PROSPER: PostpaRtum PrOphylaxiS for PE Randomized Control Trial Pilot (PROSPER)

Inclusion Criteria:

Women must be at high risk for thromboembolism for one of the following reasons:

1. Known low risk thrombophilia (Known = diagnosed prior to enrollment and low risk thrombophilia includes heterozygous factor V Leiden or prothrombin gene variant or protein C deficiency or protein S deficiency.
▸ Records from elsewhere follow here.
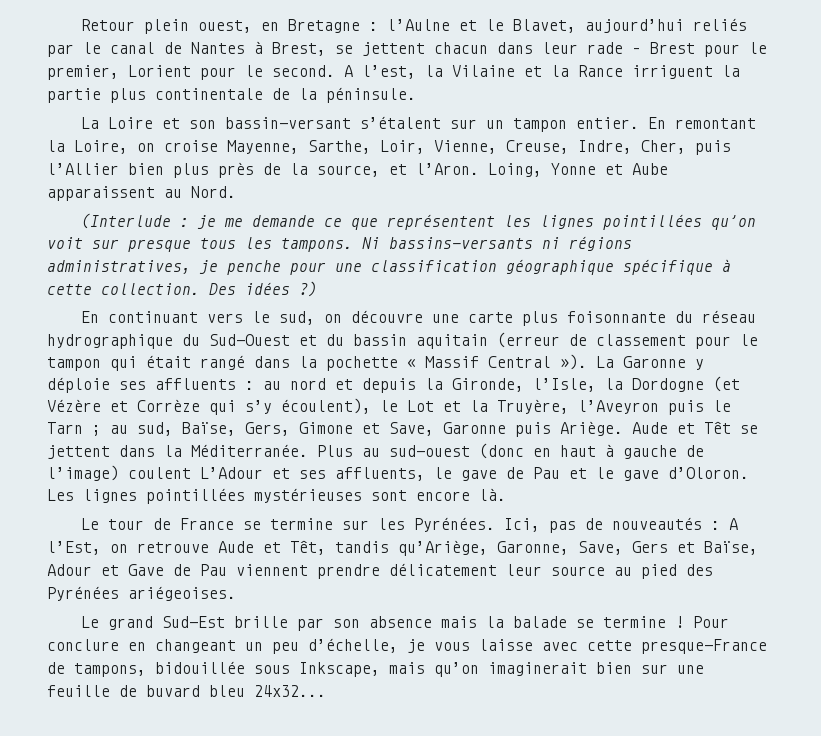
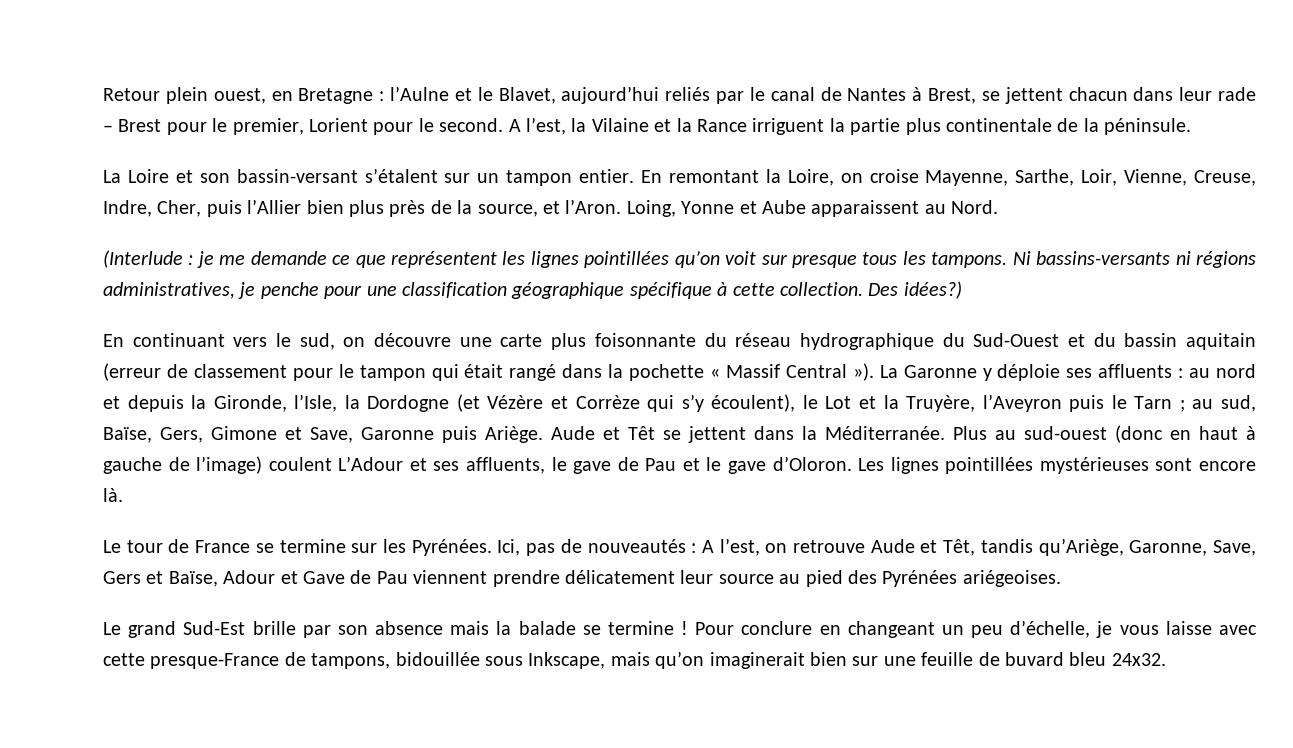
- Des idées ?)
+ Des idées?)
- Ici, pas de nouveautés : A l’Est, on retrouve Aude et Têt, tandis qu’Ariège, Garonne, Save, Gers et Baïse, Adour et Gave de Pau viennent prendre délicatement leur source au pied des Pyrénées ariégeoises.
+ Ici, pas de nouveautés : A l’est, on retrouve Aude et Têt, tandis qu’Ariège, Garonne, Save, Gers et Baïse, Adour et Gave de Pau viennent prendre délicatement leur source au pied des Pyrénées ariégeoises.
- Pour conclure en changeant un peu d’échelle, je vous laisse avec cette presque-France de tampons, bidouillée sous Inkscape, mais qu’on imaginerait bien sur une feuille de buvard bleu 24x32...
+ Pour conclure en changeant un peu d’échelle, je vous laisse avec cette presque-France de tampons, bidouillée sous Inkscape, mais qu’on imaginerait bien sur une feuille de buvard bleu 24x32.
If not previously tested then assumed not to have thrombophilia).
2. Immobilization (defined as >90% of waking hours in bed, of a week or more at any point in the antepartum period).

OR any two of the following reasons:

1. Postpartum infection (fever (temperature>38.5oC) and clinical signs/symptoms of infection and elevated neutrophil count (higher than local lab normal))
2. Postpartum hemorrhage (Estimated blood loss >1000 ml during delivery and postpartum)
3. Pre-pregnancy BMI >25 kg/m2
4. Emergency cesarean birth (emergency = not planned prior to onset of labour)
5. Smoking >5 cigarettes per day prior to pregnancy
6. Preeclampsia (blood pressure ≥ 140mmHG systolic and/or ≥90 mmHg diastolic on at least one occasion and proteinuria (1+ on urine dipstick or 300mg/dl or total excretion of 300mg/24 hours) or typical end-organ dysfunction.
7. Infant birth weight (adjusted for sex and gestational age) <3rd percentile (i.e., small for gestational age).

Exclusion Criteria:

1. Less than 6 hours or more than 36 hours since delivery at the time of randomization

2. Need for anticoagulation as judged by the local investigator, may include but not limited to:

   1. Personal history of previous provoked or unprovoked VTE (DVT or PE)
   2. Continuation of LMWH that was started in the antenatal period for VTE prophylaxis
   3. Mechanical heart valve
   4. Known high-risk thrombophilia (Known = diagnosed prior to enrolment and high-risk thrombophilia includes deficiency of antithrombin (at least 1 abnormal lab result), persistently positive anticardiolipin antibodies (> 30U/ml on two measurements a minimum of six weeks apart), persistently positive Anti B2 glycoprotein antibodies (> 20U/ml on two measurements a minimum of six weeks apart), persistently positive lupus anticoagulant (positive on two measurements a minimum of six weeks apart), homozygous factor V Leiden (FVL), homozygous prothrombin gene mutation (PGM), compound heterozygosity factor V Leiden (FVL) and prothrombin gene mutations (PGM), more than 1 thrombophilia (any combination of 2 or more: FVL, PGM, protein C deficiency, protein S deficiency). If not previously tested then assumed not to have thrombophilia).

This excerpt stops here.